La Procura di Nola, con l’ausilio dei carabinieri, ha condotto un’indagine lampo che ha portato alla luce gli abusi subiti dalla donna per anni. La vittima, che aveva sopportato in silenzio gli attacchi del compagno, ha trovato la forza di parlare solo dopo l’intervento della madre dell’aggressore, che l’ha convinta a cercare aiuto e cure mediche.

Durante l’ultima aggressione, la donna ha subito gravi danni all’orecchio e all’occhio, oltre a numerose altre ferite. In ospedale, il personale ha allertato le autorità, innescando una serie di eventi che hanno portato all’arresto del giovane. Nonostante il profondo legame affettivo che la legava al suo aguzzino, il quale chiudeva la porta di casa a chiave per impedirle di scappare, la donna ha finalmente deciso di rompere il silenzio.

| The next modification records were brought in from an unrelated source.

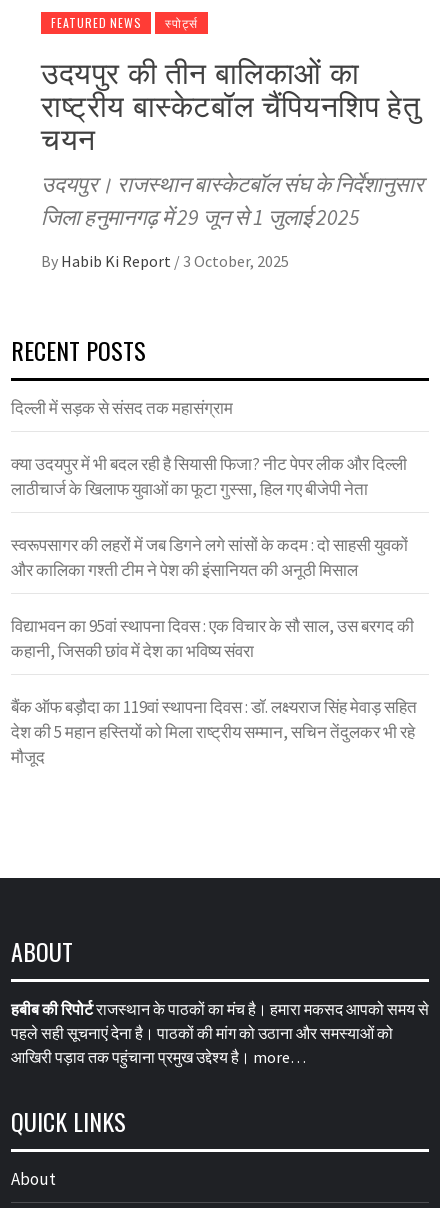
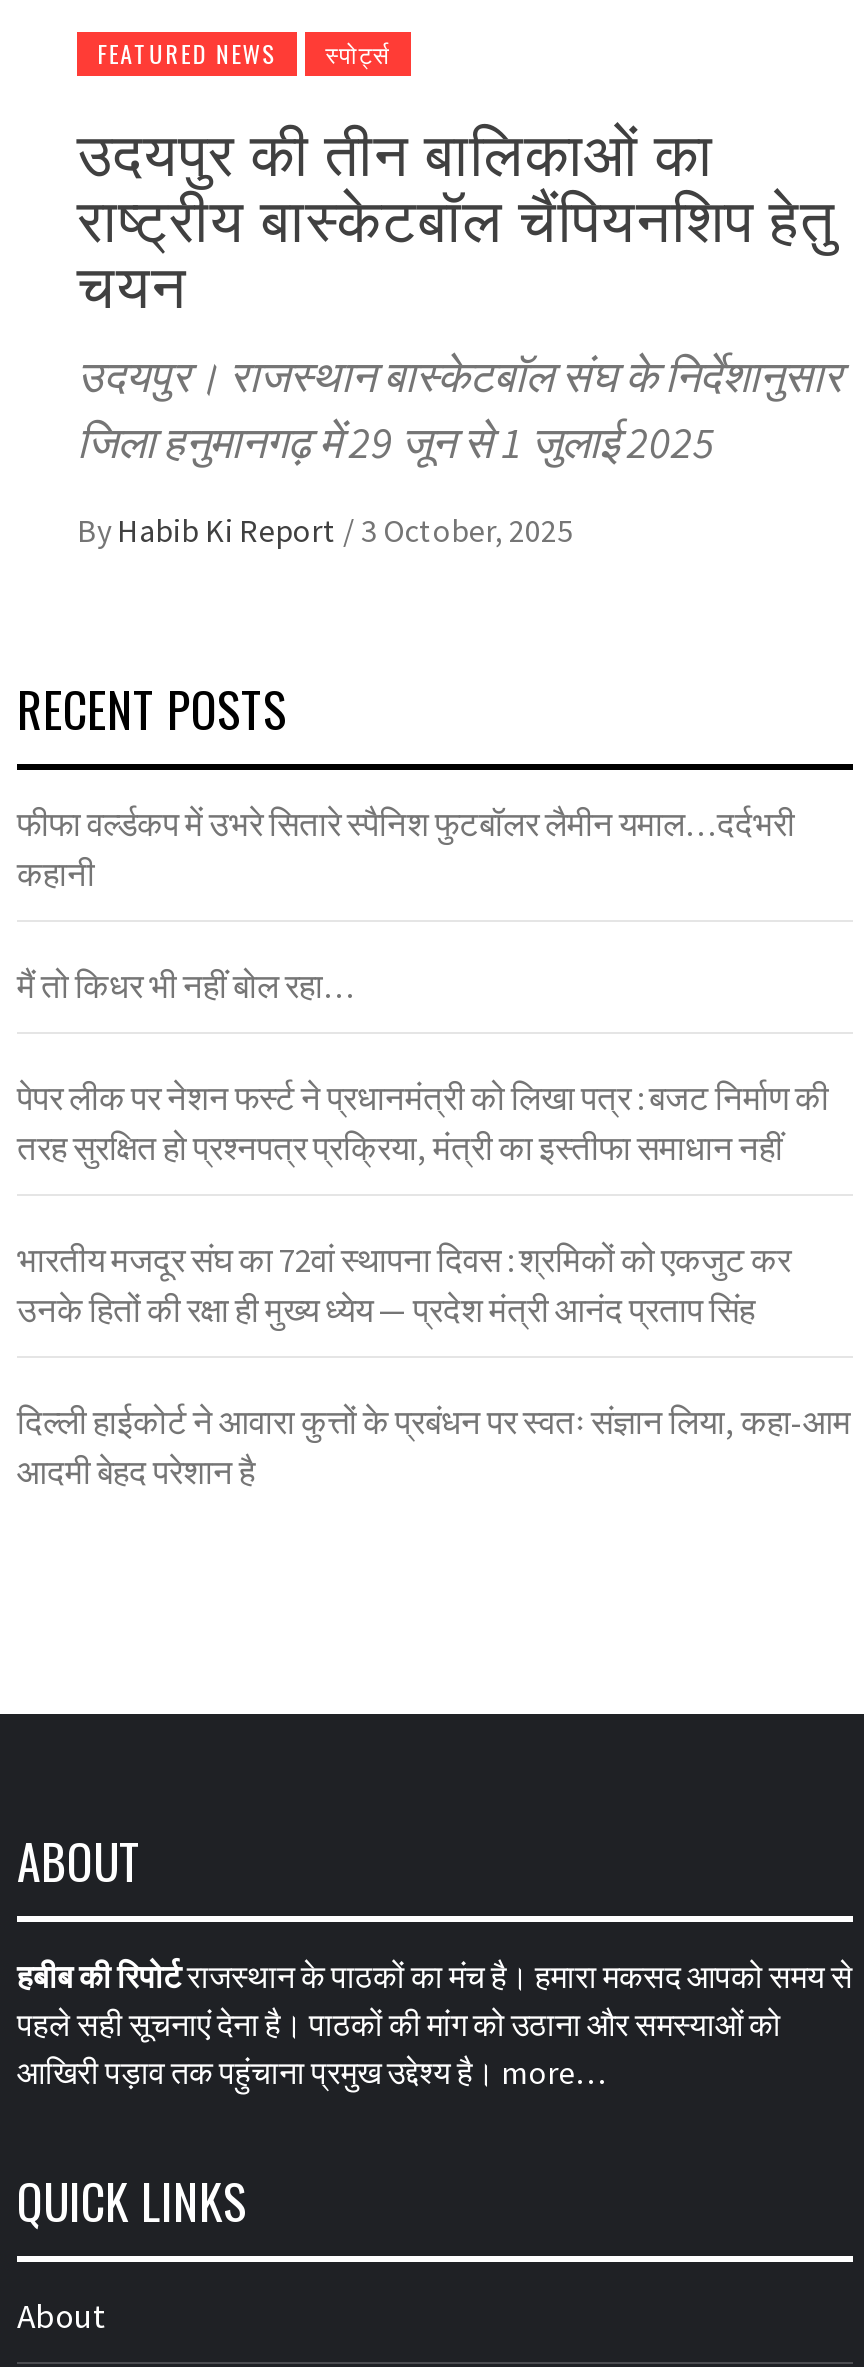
- दिल्ली में सड़क से संसद तक महासंग्राम
+ फीफा वर्ल्डकप में उभरे सितारे स्पैनिश फुटबॉलर लैमीन यमाल…दर्दभरी
+ कहानी

- क्या उदयपुर में भी बदल रही है सियासी फिजा? नीट पेपर लीक और दिल्ली
- लाठीचार्ज के खिलाफ युवाओं का फूटा गुस्सा, हिल गए बीजेपी नेता
+ मैं तो किधर भी नहीं बोल रहा…

- स्वरूपसागर की लहरों में जब डिगने लगे सांसों के कदम : दो साहसी युवकों
- और कालिका गश्ती टीम ने पेश की इंसानियत की अनूठी मिसाल
+ पेपर लीक पर नेशन फर्स्ट ने प्रधानमंत्री को लिखा पत्र : बजट निर्माण की
+ तरह सुरक्षित हो प्रश्नपत्र प्रक्रिया, मंत्री का इस्तीफा समाधान नहीं

- विद्याभवन का 95वां स्थापना दिवस : एक विचार के सौ साल, उस बरगद की
- कहानी, जिसकी छांव में देश का भविष्य संवरा
+ भारतीय मजदूर संघ का 72वां स्थापना दिवस : श्रमिकों को एकजुट कर
+ उनके हितों की रक्षा ही मुख्य ध्येय — प्रदेश मंत्री आनंद प्रताप सिंह

- बैंक ऑफ बड़ौदा का 119वां स्थापना दिवस : डॉ. लक्ष्यराज सिंह मेवाड़ सहित
- देश की 5 महान हस्तियों को मिला राष्ट्रीय सम्मान, सचिन तेंदुलकर भी रहे
- मौजूद
+ दिल्ली हाईकोर्ट ने आवारा कुत्तों के प्रबंधन पर स्वतः संज्ञान लिया, कहा-आम
+ आदमी बेहद परेशान है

Il Gip del Tribunale di Nola, Teresa Valentino, ha accolto la richiesta di custodia cautelare in carcere presentata dalla Procura, segnando un decisivo punto di svolta nel caso. La giovane donna ha espresso il desiderio di vedere giustizia fatta: «Chiedo che venga punito per quello che mi ha fatto», ha dichiarato, evidenziando il lungo calvario e la paura che ha vissuto, temendo anche per la sicurezza della sua famiglia.

Questa vicenda sottolinea la tragica realtà della violenza domestica e l’importanza di supportare le vittime nel trovare la forza di parlare e denunciare i loro aggressori. L’arresto del giovane non solo mette fine a un ciclo di violenza, ma serve anche come monito sulle conseguenze legali che attendono coloro che sceglieranno di perpetrare tali crimini.